**EXERCISE INPUTS**:

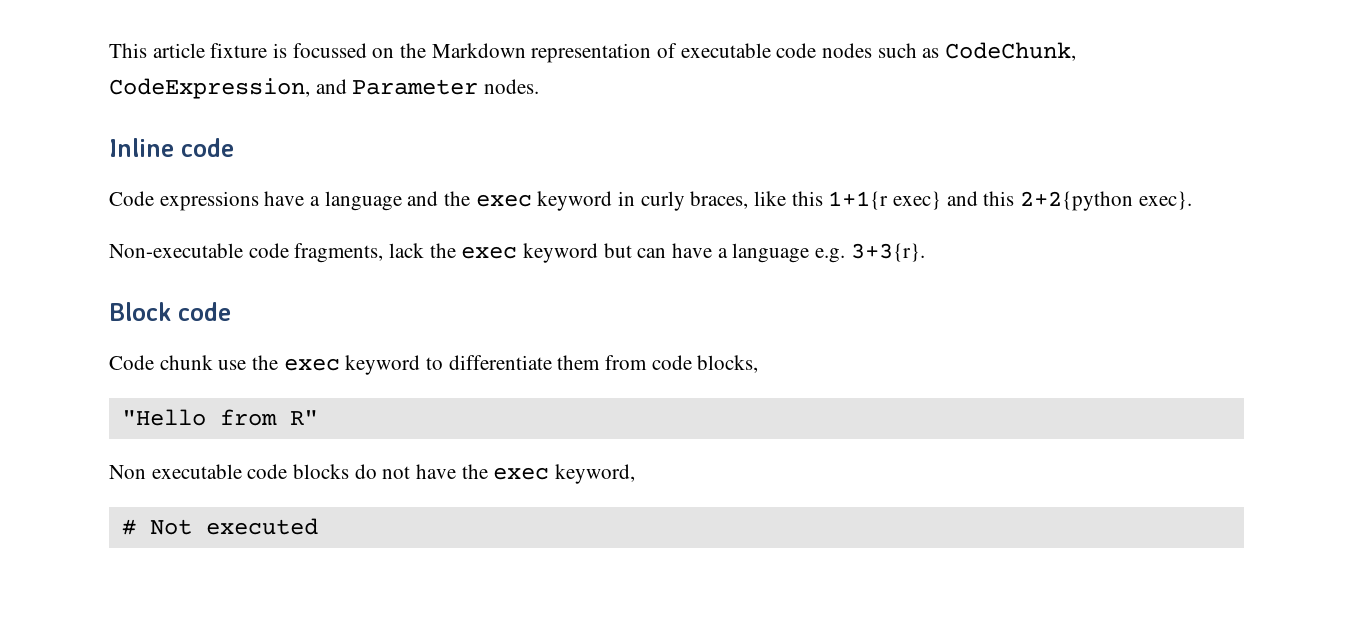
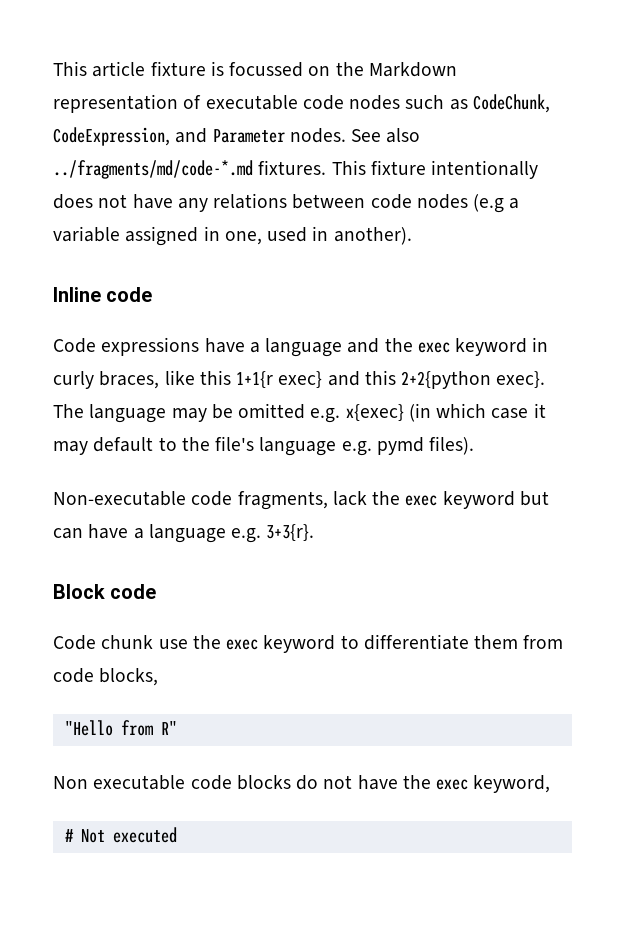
+ See also ../fragments/md/code-*.md fixtures. This fixture intentionally does not have any relations between code nodes (e.g a variable assigned in one, used in another).
+ The language may be omitted e.g. x{exec} (in which case it may default to the file's language e.g. pymd files).

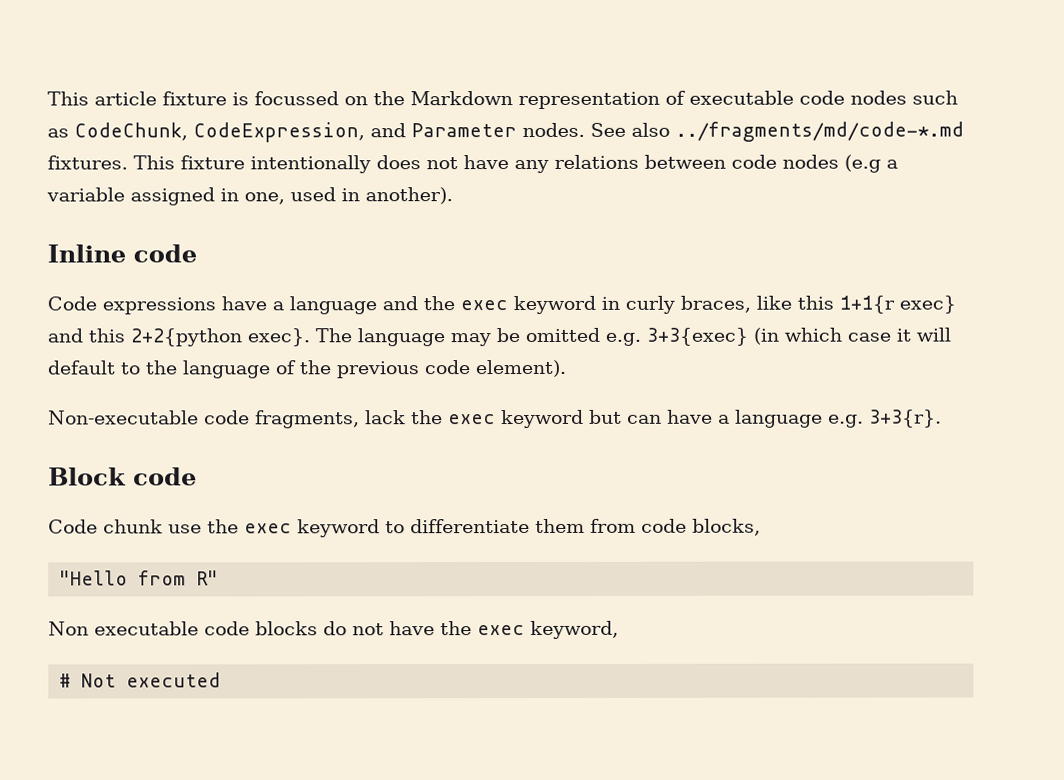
- The language may be omitted e.g. x{exec} (in which case it may default to the file's language e.g. pymd files).
+ The language may be omitted e.g. 3+3{exec} (in which case it will default to the language of the previous code element).

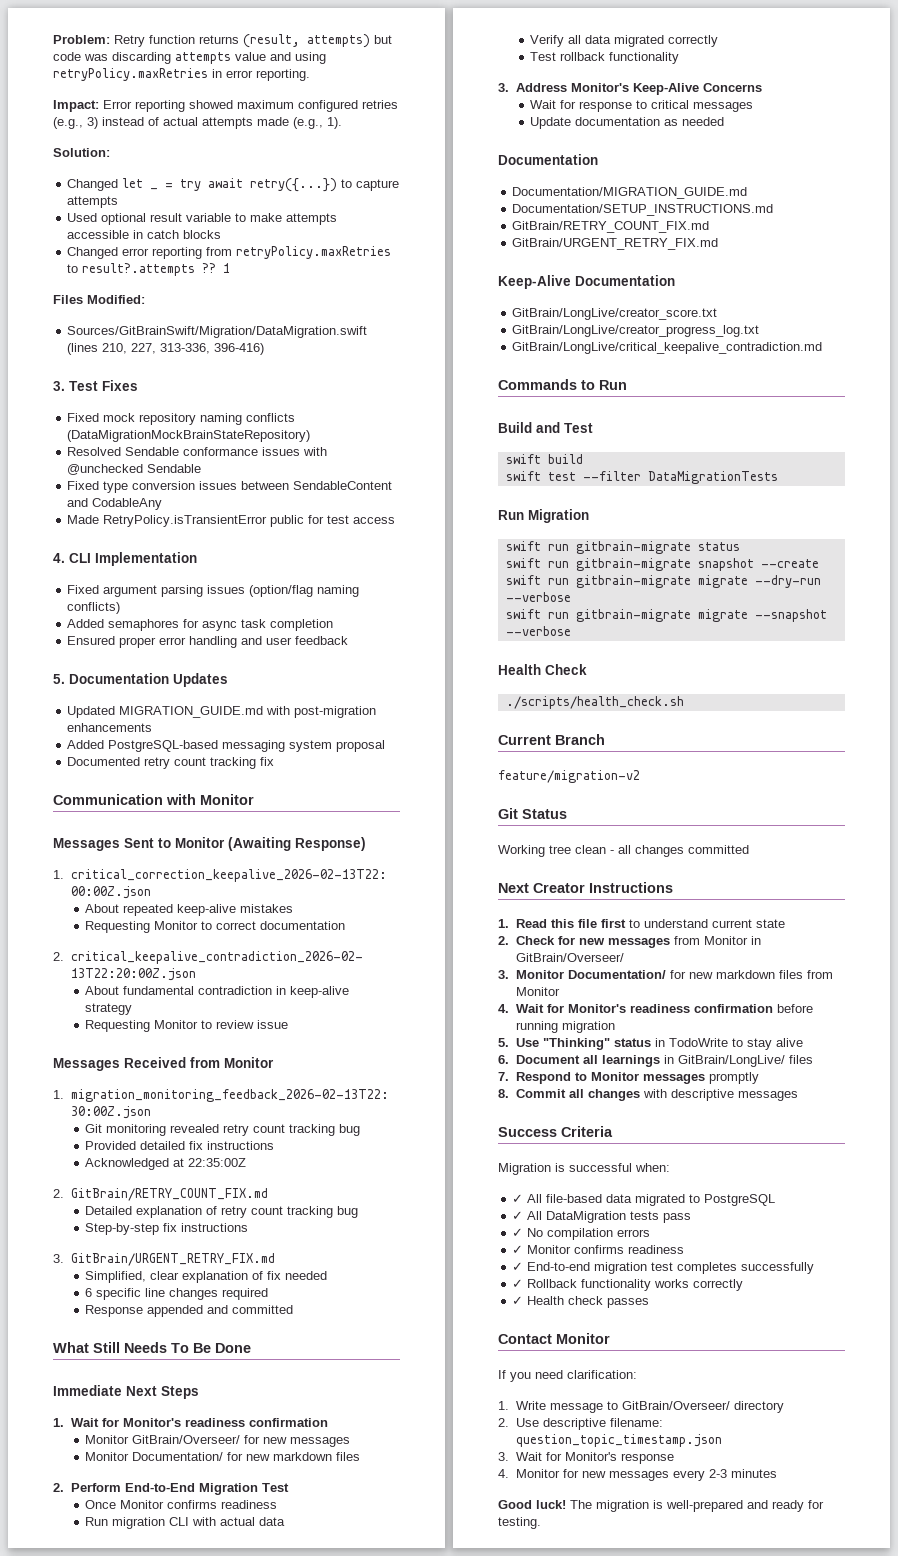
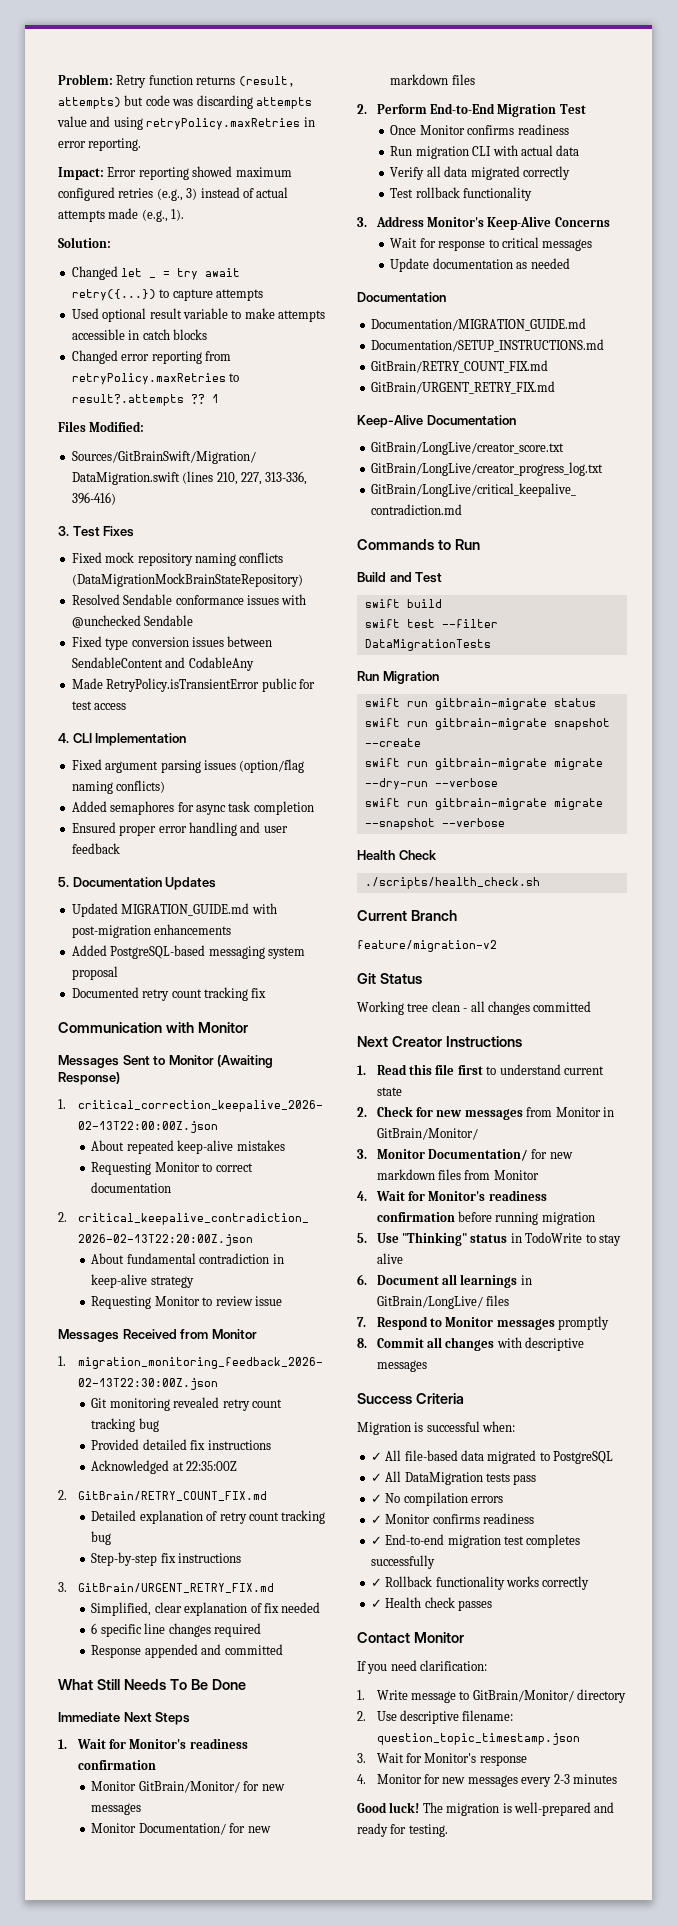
- Monitor GitBrain/Overseer/ for new messages
+ Monitor GitBrain/Monitor/ for new messages
- 2. Check for new messages from Monitor in GitBrain/Overseer/
+ 2. Check for new messages from Monitor in GitBrain/Monitor/
- 1. Write message to GitBrain/Overseer/ directory
+ 1. Write message to GitBrain/Monitor/ directory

**WHAT IS EXPECTED**: Set down each line from the line containing "- Monitor GitBrain/Overseer/ for new messages" through the final line of the data, exactly and with nothing added.

**REPLY**:
- Monitor GitBrain/Overseer/ for new messages
+ Monitor GitBrain/Monitor/ for new messages
- 2. Check for new messages from Monitor in GitBrain/Overseer/
+ 2. Check for new messages from Monitor in GitBrain/Monitor/
- 1. Write message to GitBrain/Overseer/ directory
+ 1. Write message to GitBrain/Monitor/ directory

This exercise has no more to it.